Because the attacks are certainly getting bigger. Sinclair Broadcast Group had several television stations disrupted due to attacks – which included stations going off the air. That’s not their first breach too – they had another in July. Another group, linked to Chinese interests, has successfully compromised parts of the telecommunications network, per research released by CrowdStrike. This one allows access to subscriber information, call metadata, text messages, and other data. In Argentina, a hacker stole a government ID database for … the entire population. It’s now being sold online. BlackMatter is going after US critical infrastructure, including food and agriculture organizations, per a new alert from CISA, the FBI and NSA. This on the heels of a similar alert on water and wastewater facilities. This new alert highlights the payouts between eighty thousand and 15 million dollars.
Why do we care?
This feels like just such a massive escalation. TV outages, whole countries of citizens data being disclosed, attacking food and water. It also feels like a slow march.

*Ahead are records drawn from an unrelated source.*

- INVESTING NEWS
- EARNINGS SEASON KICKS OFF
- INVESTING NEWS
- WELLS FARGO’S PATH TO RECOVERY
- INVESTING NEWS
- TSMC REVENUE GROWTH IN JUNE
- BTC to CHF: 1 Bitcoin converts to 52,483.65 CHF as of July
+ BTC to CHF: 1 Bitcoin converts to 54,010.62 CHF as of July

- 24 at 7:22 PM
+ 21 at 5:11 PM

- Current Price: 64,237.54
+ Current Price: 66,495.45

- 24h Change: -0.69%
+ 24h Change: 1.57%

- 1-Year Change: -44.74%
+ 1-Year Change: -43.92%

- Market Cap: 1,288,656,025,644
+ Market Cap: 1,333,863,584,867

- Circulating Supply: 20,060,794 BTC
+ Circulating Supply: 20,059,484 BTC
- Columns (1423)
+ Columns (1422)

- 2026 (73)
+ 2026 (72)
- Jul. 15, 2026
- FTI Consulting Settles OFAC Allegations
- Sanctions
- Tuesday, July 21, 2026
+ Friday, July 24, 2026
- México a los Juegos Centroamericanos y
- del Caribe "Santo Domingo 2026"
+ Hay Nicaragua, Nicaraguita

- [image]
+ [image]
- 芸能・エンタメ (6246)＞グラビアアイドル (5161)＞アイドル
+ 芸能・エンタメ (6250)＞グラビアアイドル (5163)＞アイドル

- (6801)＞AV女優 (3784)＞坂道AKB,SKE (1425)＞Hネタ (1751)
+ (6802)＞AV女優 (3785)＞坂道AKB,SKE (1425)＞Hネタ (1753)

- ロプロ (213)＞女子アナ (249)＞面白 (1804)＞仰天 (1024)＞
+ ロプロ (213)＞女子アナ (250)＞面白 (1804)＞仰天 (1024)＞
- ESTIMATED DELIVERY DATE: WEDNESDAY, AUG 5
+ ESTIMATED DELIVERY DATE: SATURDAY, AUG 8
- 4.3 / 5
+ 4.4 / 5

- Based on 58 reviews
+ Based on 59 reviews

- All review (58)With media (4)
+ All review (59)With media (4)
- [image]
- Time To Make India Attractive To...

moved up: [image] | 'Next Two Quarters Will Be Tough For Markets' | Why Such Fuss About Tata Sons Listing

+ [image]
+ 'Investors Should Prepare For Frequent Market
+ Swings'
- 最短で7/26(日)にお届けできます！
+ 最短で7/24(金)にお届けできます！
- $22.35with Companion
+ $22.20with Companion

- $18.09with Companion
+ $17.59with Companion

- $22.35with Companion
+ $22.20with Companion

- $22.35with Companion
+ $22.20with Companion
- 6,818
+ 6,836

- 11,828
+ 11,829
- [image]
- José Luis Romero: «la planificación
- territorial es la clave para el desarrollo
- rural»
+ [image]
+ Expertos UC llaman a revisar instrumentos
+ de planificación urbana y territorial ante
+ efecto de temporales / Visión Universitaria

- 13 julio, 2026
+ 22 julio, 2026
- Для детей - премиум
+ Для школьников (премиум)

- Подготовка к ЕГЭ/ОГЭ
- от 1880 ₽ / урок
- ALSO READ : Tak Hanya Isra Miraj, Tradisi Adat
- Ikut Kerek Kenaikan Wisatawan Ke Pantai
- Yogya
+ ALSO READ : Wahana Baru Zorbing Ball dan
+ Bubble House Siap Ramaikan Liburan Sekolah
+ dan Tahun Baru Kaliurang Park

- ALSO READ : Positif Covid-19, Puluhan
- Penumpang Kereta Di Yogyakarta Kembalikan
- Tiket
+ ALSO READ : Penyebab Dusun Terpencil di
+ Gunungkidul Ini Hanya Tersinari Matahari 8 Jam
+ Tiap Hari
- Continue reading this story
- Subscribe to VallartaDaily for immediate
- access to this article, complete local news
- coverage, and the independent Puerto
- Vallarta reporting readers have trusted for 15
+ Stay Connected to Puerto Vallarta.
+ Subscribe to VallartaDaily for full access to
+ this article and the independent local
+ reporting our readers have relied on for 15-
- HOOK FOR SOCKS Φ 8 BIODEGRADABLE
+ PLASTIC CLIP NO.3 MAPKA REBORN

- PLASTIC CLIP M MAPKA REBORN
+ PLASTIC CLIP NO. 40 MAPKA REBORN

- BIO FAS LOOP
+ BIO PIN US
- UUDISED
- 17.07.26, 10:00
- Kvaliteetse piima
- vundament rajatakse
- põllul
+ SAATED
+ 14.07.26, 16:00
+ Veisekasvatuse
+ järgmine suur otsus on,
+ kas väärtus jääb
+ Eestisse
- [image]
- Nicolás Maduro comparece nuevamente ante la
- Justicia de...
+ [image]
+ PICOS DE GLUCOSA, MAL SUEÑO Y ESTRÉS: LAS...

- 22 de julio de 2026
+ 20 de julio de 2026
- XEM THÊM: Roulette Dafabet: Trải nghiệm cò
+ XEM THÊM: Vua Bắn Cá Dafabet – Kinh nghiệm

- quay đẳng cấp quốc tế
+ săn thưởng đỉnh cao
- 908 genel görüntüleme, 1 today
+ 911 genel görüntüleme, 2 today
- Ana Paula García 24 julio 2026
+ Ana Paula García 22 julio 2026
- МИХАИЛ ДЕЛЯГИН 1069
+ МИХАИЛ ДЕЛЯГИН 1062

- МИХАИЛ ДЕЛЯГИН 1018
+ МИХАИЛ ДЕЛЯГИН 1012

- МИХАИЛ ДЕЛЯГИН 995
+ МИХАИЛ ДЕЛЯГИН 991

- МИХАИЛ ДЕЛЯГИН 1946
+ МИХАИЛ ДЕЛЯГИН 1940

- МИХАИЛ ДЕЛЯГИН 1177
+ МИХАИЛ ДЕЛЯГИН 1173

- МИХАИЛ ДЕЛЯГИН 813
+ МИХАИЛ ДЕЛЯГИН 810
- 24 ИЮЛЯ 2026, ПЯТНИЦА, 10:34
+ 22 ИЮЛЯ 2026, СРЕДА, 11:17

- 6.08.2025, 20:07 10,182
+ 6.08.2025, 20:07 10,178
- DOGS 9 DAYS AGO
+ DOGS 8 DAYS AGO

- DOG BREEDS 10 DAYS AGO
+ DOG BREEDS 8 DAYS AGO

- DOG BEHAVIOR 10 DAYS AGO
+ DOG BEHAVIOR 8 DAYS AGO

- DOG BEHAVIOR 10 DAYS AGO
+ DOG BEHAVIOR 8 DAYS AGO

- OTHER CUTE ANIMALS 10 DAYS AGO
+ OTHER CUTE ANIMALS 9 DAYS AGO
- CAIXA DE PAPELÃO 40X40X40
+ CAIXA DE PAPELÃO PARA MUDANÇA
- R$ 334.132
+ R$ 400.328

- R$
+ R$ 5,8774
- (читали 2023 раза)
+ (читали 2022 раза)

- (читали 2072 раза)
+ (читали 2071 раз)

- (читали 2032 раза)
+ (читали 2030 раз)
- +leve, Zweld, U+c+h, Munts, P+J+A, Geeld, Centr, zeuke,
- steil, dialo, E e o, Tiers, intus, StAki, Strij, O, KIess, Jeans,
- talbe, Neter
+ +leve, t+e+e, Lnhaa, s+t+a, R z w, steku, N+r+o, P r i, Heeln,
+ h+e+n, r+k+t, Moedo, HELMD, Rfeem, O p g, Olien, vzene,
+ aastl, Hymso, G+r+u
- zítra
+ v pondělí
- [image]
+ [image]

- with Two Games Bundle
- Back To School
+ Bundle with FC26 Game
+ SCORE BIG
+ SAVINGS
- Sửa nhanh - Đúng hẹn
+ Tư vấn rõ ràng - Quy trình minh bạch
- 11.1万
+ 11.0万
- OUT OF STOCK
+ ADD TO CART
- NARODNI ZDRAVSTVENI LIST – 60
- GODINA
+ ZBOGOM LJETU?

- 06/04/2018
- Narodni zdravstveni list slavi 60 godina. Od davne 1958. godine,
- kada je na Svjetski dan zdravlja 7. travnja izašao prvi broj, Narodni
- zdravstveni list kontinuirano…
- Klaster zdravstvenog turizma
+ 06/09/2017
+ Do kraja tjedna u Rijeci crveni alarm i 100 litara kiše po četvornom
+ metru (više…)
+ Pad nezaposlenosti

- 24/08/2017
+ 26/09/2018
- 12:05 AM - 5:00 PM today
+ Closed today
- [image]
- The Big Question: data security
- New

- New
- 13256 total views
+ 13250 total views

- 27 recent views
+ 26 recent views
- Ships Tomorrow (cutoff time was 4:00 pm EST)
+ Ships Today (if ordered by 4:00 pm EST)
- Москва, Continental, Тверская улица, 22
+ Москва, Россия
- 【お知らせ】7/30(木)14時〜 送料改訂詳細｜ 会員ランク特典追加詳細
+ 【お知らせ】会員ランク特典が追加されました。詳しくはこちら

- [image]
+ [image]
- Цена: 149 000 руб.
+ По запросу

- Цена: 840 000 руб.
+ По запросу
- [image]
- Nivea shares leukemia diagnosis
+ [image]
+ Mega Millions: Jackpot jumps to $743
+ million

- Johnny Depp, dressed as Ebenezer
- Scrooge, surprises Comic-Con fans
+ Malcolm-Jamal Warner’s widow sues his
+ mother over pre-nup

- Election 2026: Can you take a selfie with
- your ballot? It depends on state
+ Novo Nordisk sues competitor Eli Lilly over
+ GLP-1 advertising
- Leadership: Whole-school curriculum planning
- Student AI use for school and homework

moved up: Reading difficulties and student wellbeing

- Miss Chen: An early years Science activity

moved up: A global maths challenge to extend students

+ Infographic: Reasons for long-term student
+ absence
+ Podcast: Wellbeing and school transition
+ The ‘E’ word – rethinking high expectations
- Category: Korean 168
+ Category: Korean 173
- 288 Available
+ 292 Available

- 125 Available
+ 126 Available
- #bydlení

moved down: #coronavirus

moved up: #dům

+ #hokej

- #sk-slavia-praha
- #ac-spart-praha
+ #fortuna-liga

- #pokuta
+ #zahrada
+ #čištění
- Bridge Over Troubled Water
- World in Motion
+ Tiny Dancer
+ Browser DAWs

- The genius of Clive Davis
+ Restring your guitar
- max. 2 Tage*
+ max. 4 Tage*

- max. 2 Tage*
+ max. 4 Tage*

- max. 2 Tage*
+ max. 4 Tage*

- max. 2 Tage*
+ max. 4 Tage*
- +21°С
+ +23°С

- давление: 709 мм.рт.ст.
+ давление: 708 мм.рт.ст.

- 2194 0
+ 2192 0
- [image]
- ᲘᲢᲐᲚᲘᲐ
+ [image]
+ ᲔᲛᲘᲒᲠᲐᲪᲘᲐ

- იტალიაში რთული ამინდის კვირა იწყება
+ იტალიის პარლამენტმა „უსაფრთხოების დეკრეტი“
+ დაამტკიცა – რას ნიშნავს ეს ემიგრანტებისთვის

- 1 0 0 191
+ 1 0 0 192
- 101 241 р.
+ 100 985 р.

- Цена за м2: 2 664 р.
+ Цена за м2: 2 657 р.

Big picture. I’ve commented before about using stronger language to communicate on these threats. I’ve also commented about putting these threats into the competitive analysis framework for your customers. Combining them.. everything I just described above is a briefing on the state of the competition. Criminal elements are targeting disruption of operation of businesses across multiple industries, including and not limited to extortion for both data and downtime.
On the positive side, it does appear there will be some changes to come in the way these issues are regulated.